_Action item_
Where "class" occurs in a line of the entries below, copy that line.
---
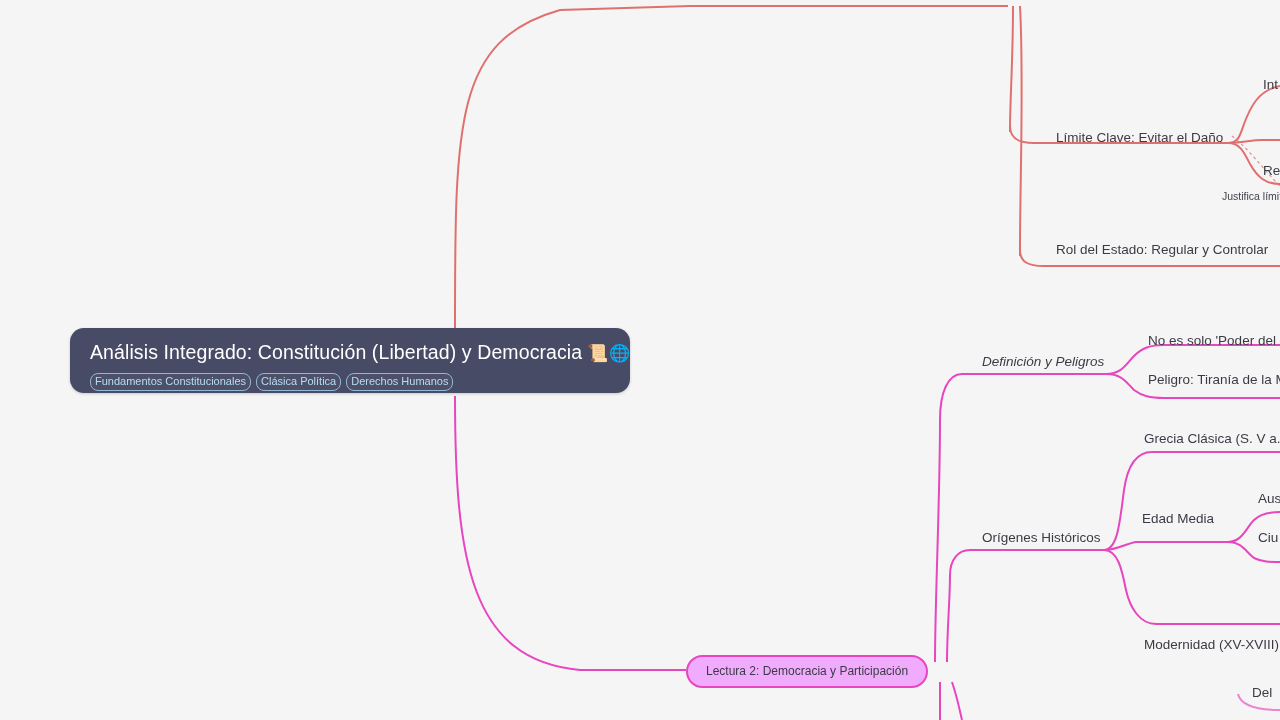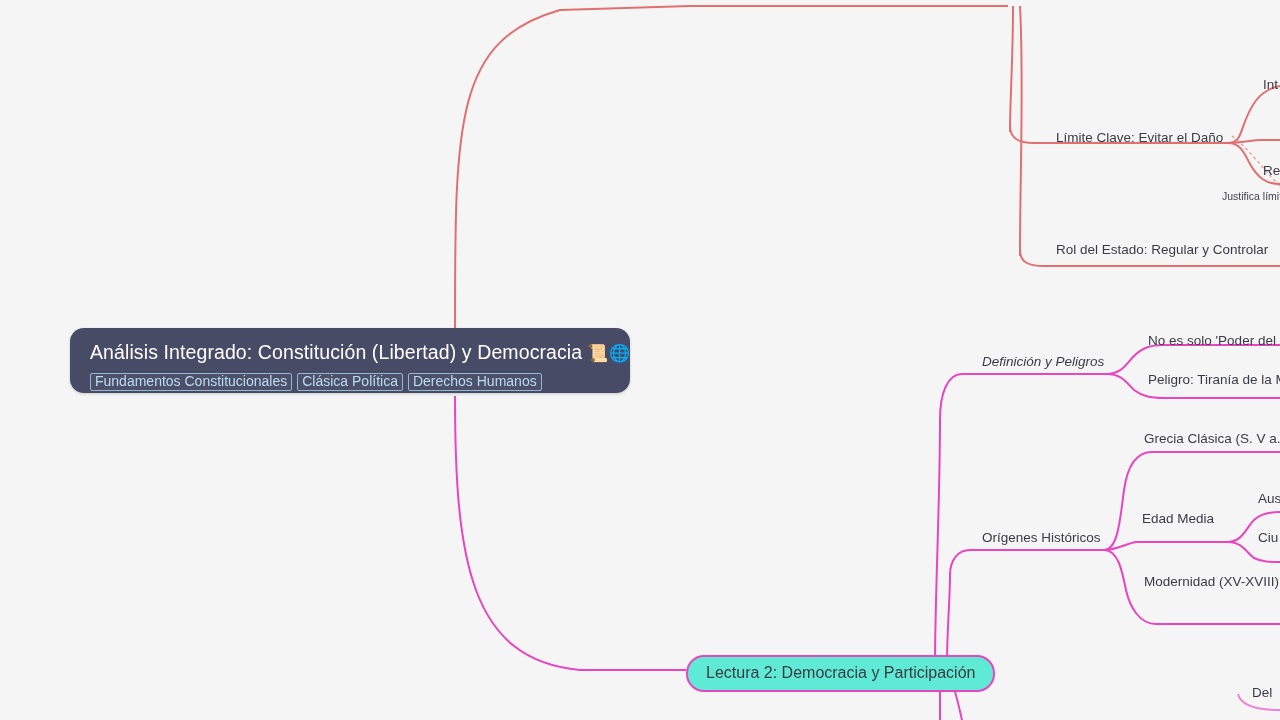--- a/index.html
+++ b/index.html
@@ -55,9 +55,9 @@
   .tag {
     display: inline-block;
     border: 1px solid #93b8d6;
-    border-radius: 2px;
+    border-radius: 8px;
     color: #b9dcf2;
-    font-size: 14px;
+    font-size: 11px;
     line-height: 13px;
     padding: 1px 4px 2px 4px;
     white-space: nowrap;

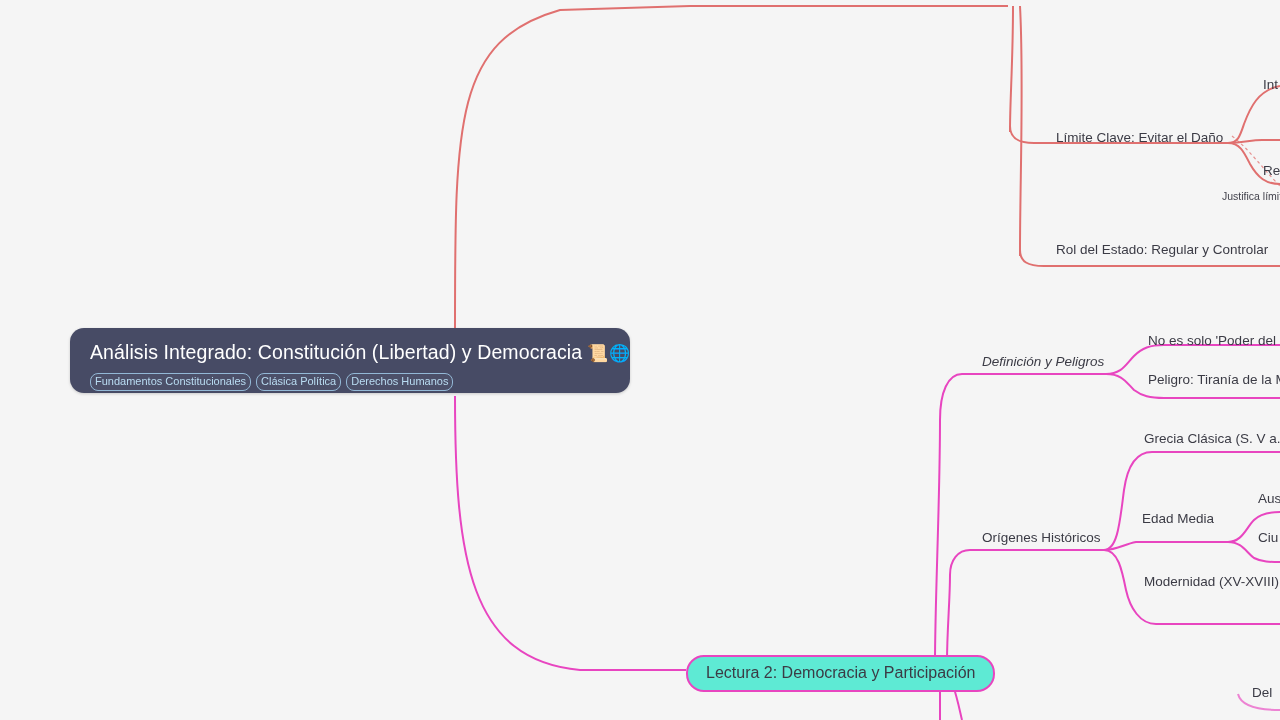--- a/index.html
+++ b/index.html
@@ -211,7 +211,7 @@
     <span>Ciu</span>
   </div>
 
-  <div class="leaf" style="left:1144px; top:573px;">
+  <div class="leaf" style="left:1144px; top:636px;">
     <span>Modernidad (XV-XVIII)</span>
   </div>
 

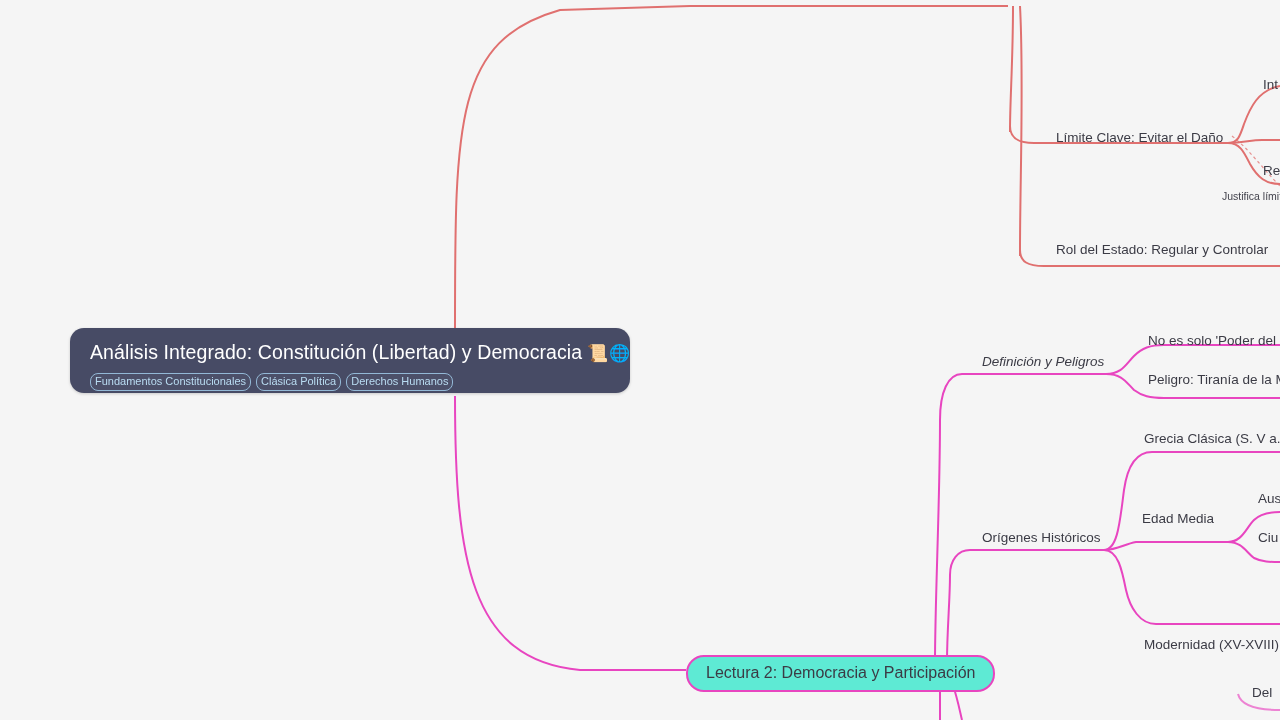--- a/index.html
+++ b/index.html
@@ -67,11 +67,11 @@
   
   .pill {
     position: absolute;
-    background: #5eead4;
+    background: #f0abfc;
     border: 2px solid #e845c0;
     border-radius: 18px;
     padding: 7px 18px 8px 18px;
-    font-size: 16px;
+    font-size: 12px;
     color: #3b3b45;
     white-space: nowrap;
     box-sizing: border-box;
---
_Finished exercise_
-  <div class="leaf" style="left:1144px; top:573px;">
+  <div class="leaf" style="left:1144px; top:636px;">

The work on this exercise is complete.